Qu’on tourne la page et que les algériens prennent le pouvoir. Tous les algériens. Tous les pouvoirs.
« Les joies de l’indépendance se transformèrent vite en inquiétude nationale » (p.137) écrivez-vous. Quelle était la situation et l’ambiance générale sur le plan politique, social et économique ?
Depuis cette indépendance, la société algérienne est hors jeu. Le pays ne sait plus à quel saint se vouer. Beaucoup d’Algériens se jettent à la mer pour fuir le pays ou pire encore dans les bras de l’intégrisme. Il y a une expression très à la mode actuellement en Algérie : « rana habssine » qui signifie « nous sommes arrêtés ». Ce n’est pas un hasard. Le pays est bloqué. L’échec du pouvoir est total. Il est responsable de la déconfiture de l’Algérie, premier pays producteur de pots de vin et de charlatans politiques. Ce pouvoir totalitaire et corrompu a fait de cette terre si riche culturellement, historiquement et économiquement, un pays de malheur, un territoire fermé et sclérosé où grondent au quotidien les chars de la dictature et la colère populaire.
Extraits choisis :
« Abandonnant sur-le-champ toute activité, des paysans, ouvriers, fonctionnaires, étudiants, écoliers venaient de partout à dos d’âne, à pied, dans des camions réquisitionnés, des autobus nationalisés, des trains gratuits pleins à craquer, manifester leur soutien inaliénable et indéfectible à la lutte sans merci que menaient les dirigeants et les cadres de la nation contre les vautours de l’impérialisme, du néocolonialisme et leurs alliés de l’intérieur, les réactionnaires, les corrompus, les suspects, les groupuscules et les éléments incontrôlés » (p.97).
« Dans notre pays, il n’y a plus de Français, de Juifs, de Berbères, de Gitans, de mélangés, de ramassés, de croisés… tout le peuple est devenu arabo-musulman, par le peuple et pour le peuple ! » (p.97).
« C’était le seul bordel de tout le département et les gens affluaient de partout, parfois de très loin, de Cherchell même, à plus de cent kilomètres où le bordel là-bas avait été fermé je ne sais pour quelle raison en dépit de la présence impressionnante de militaires » (p.144).
Nadia Agsous
Kaddour Riad est né le 3 mars 1952 à Cherchell (Algérie).

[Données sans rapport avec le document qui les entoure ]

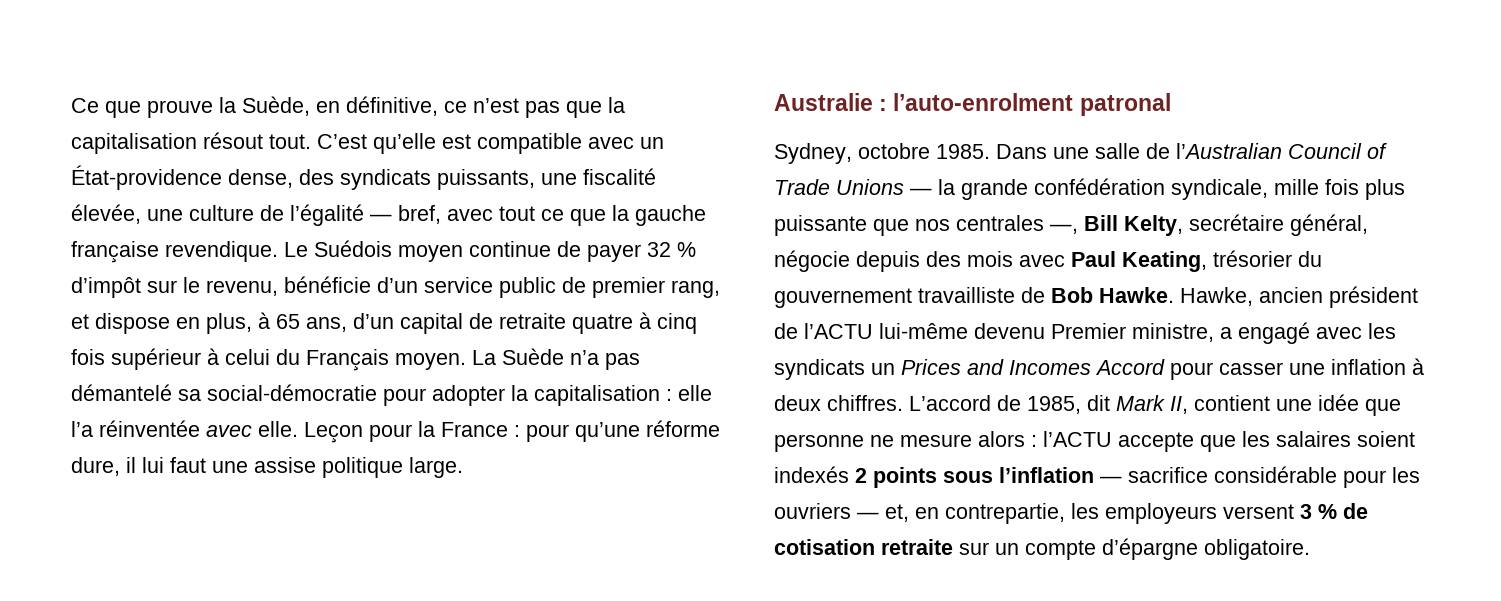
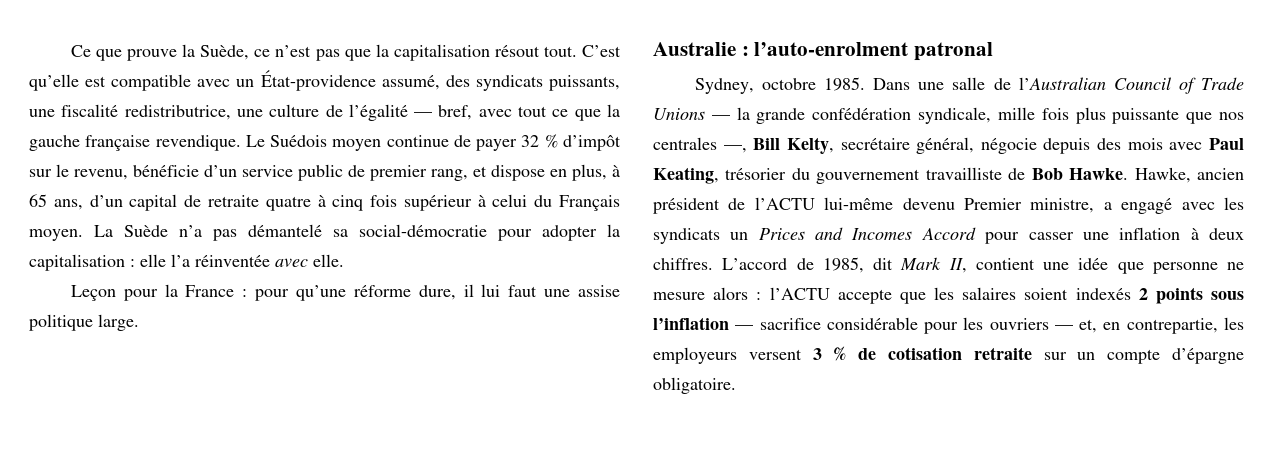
- Ce que prouve la Suède, en définitive, ce n’est pas que la capitalisation résout tout.
+ Ce que prouve la Suède, ce n’est pas que la capitalisation résout tout.
- C’est qu’elle est compatible avec un État-providence dense, des syndicats puissants, une fiscalité élevée, une culture de l’égalité — bref, avec tout ce que la gauche française revendique.
+ C’est qu’elle est compatible avec un État-providence assumé, des syndicats puissants, une fiscalité redistributrice, une culture de l’égalité — bref, avec tout ce que la gauche française revendique.
- La Suède n’a pas démantelé sa social-démocratie pour adopter la capitalisation : elle l’a réinventée avec elle. Leçon pour la France : pour qu’une réforme dure, il lui faut une assise politique large.
+ La Suède n’a pas démantelé sa social-démocratie pour adopter la capitalisation : elle l’a réinventée avec elle.
+ Leçon pour la France : pour qu’une réforme dure, il lui faut une assise politique large.

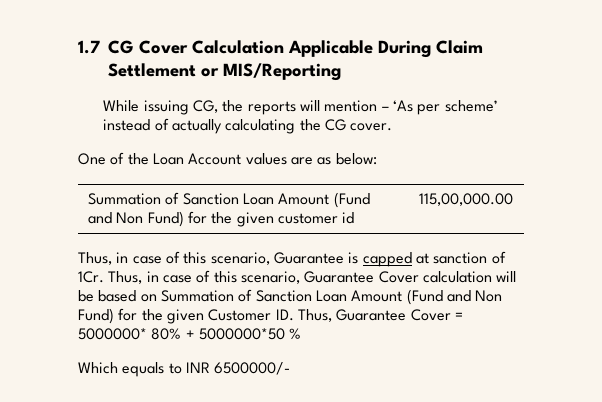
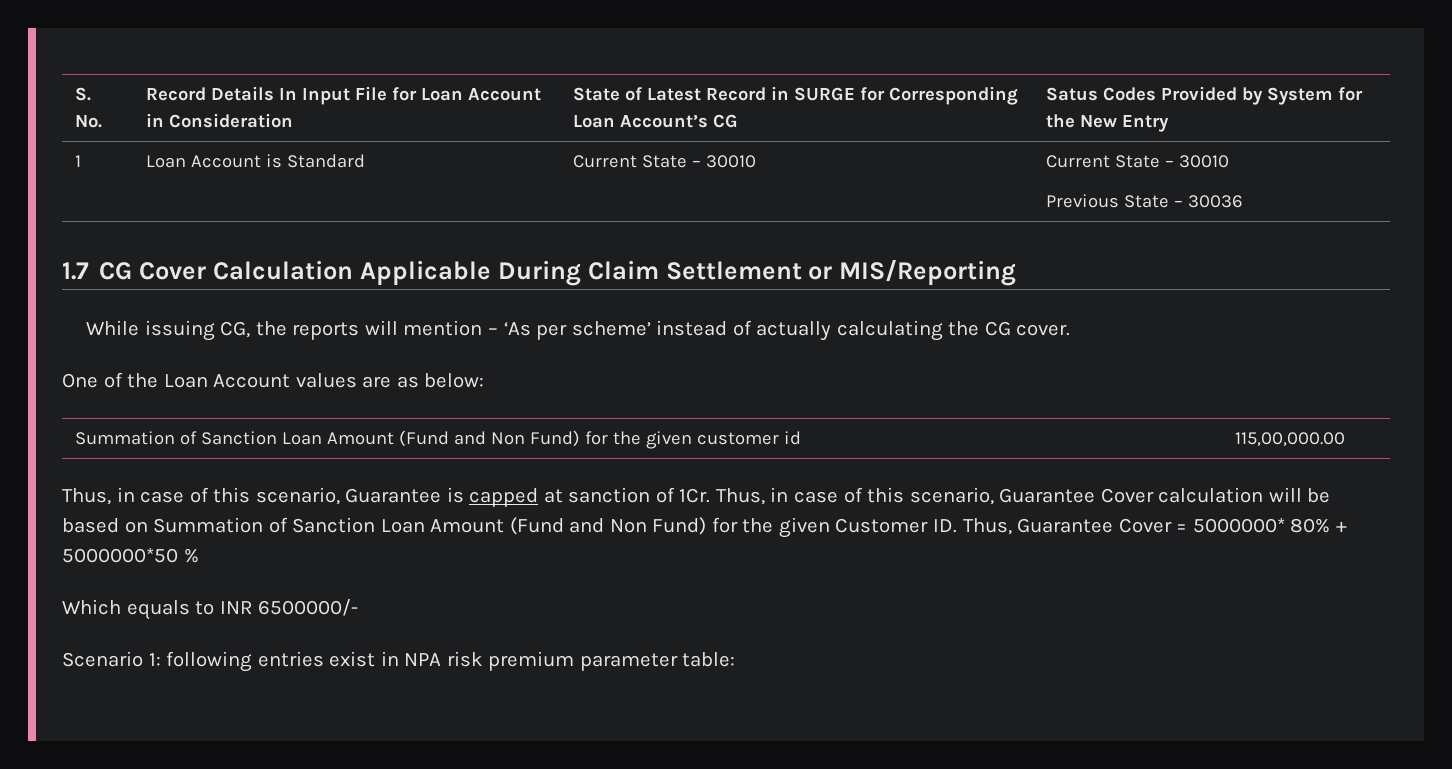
+ S. No. | Record Details In Input File for Loan Account in Consideration | State of Latest Record in SURGE for Corresponding Loan Account’s CG | Satus Codes Provided by System for the New Entry
+ 1 | Loan Account is Standard | Current State – 30010 | Current State – 30010
+ Previous State – 30036
+ Scenario 1: following entries exist in NPA risk premium parameter table:

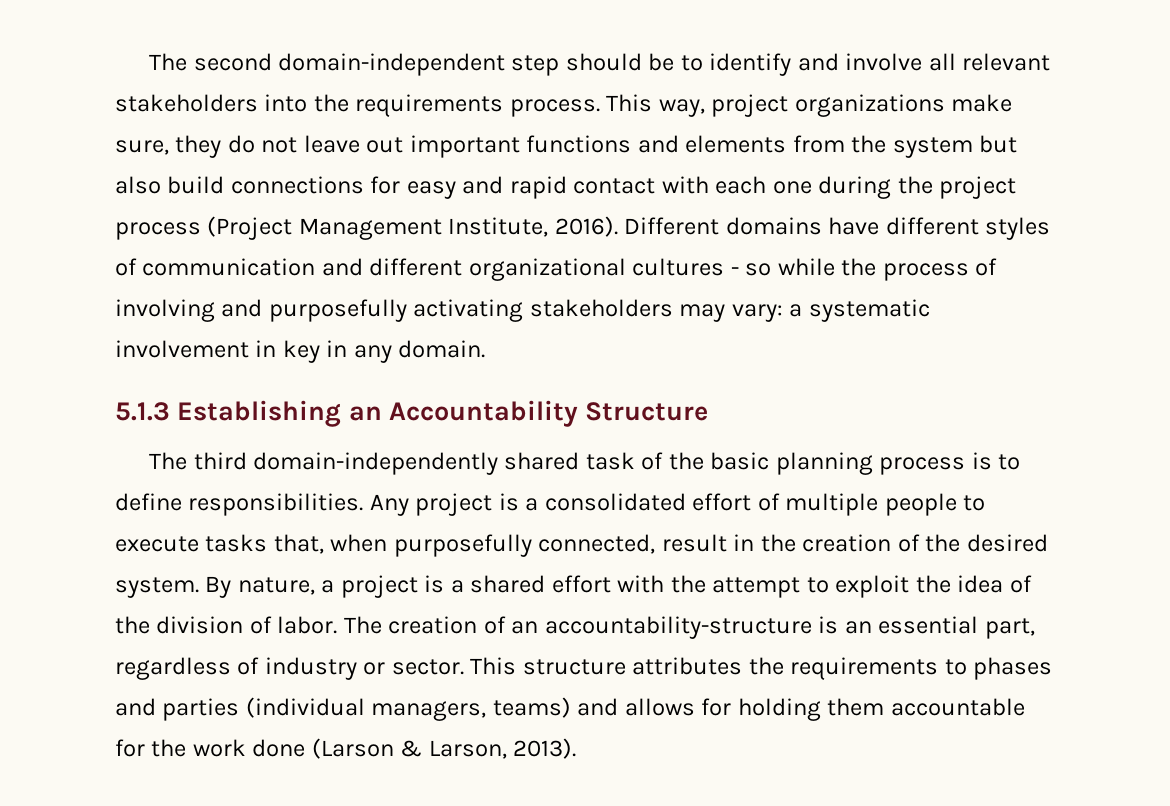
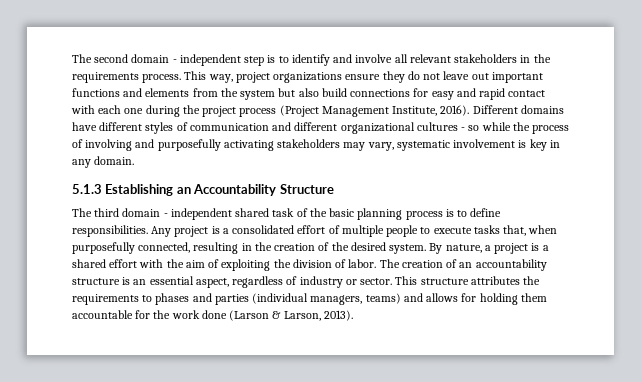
- The second domain-independent step should be to identify and involve all relevant stakeholders into the requirements process.
+ The second domain - independent step is to identify and involve all relevant stakeholders in the requirements process.
- This way, project organizations make sure, they do not leave out important functions and elements from the system but also build connections for easy and rapid contact with each one during the project process (Project Management Institute, 2016).
+ This way, project organizations ensure they do not leave out important functions and elements from the system but also build connections for easy and rapid contact with each one during the project process (Project Management Institute, 2016).
- Different domains have different styles of communication and different organizational cultures - so while the process of involving and purposefully activating stakeholders may vary: a systematic involvement in key in any domain.
+ Different domains have different styles of communication and different organizational cultures - so while the process of involving and purposefully activating stakeholders may vary, systematic involvement is key in any domain.
- The third domain-independently shared task of the basic planning process is to define responsibilities.
+ The third domain - independent shared task of the basic planning process is to define responsibilities.
- Any project is a consolidated effort of multiple people to execute tasks that, when purposefully connected, result in the creation of the desired system.
+ Any project is a consolidated effort of multiple people to execute tasks that, when purposefully connected, resulting in the creation of the desired system.
- By nature, a project is a shared effort with the attempt to exploit the idea of the division of labor.
+ By nature, a project is a shared effort with the aim of exploiting the division of labor.
- The creation of an accountability-structure is an essential part, regardless of industry or sector.
+ The creation of an accountability structure is an essential aspect, regardless of industry or sector.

Après des études universitaires à Alger en sciences politiques et lettres françaises inachevées, il devient enseignant, puis assistant de recherches au musée archéologique de Cherchell. Il travaille ensuite à la radio Alger chaîne 3 comme programmateur puis réalisateur pendant dix ans. Il y réalisera et coproduira une émission très populaire, Sans-pitié, aux lendemains des émeutes du 5 octobre 1988. La légende dit que les rues d’Alger étaient vides aux heures de diffusion de cette émission culte. Il est exilé en France depuis 1991.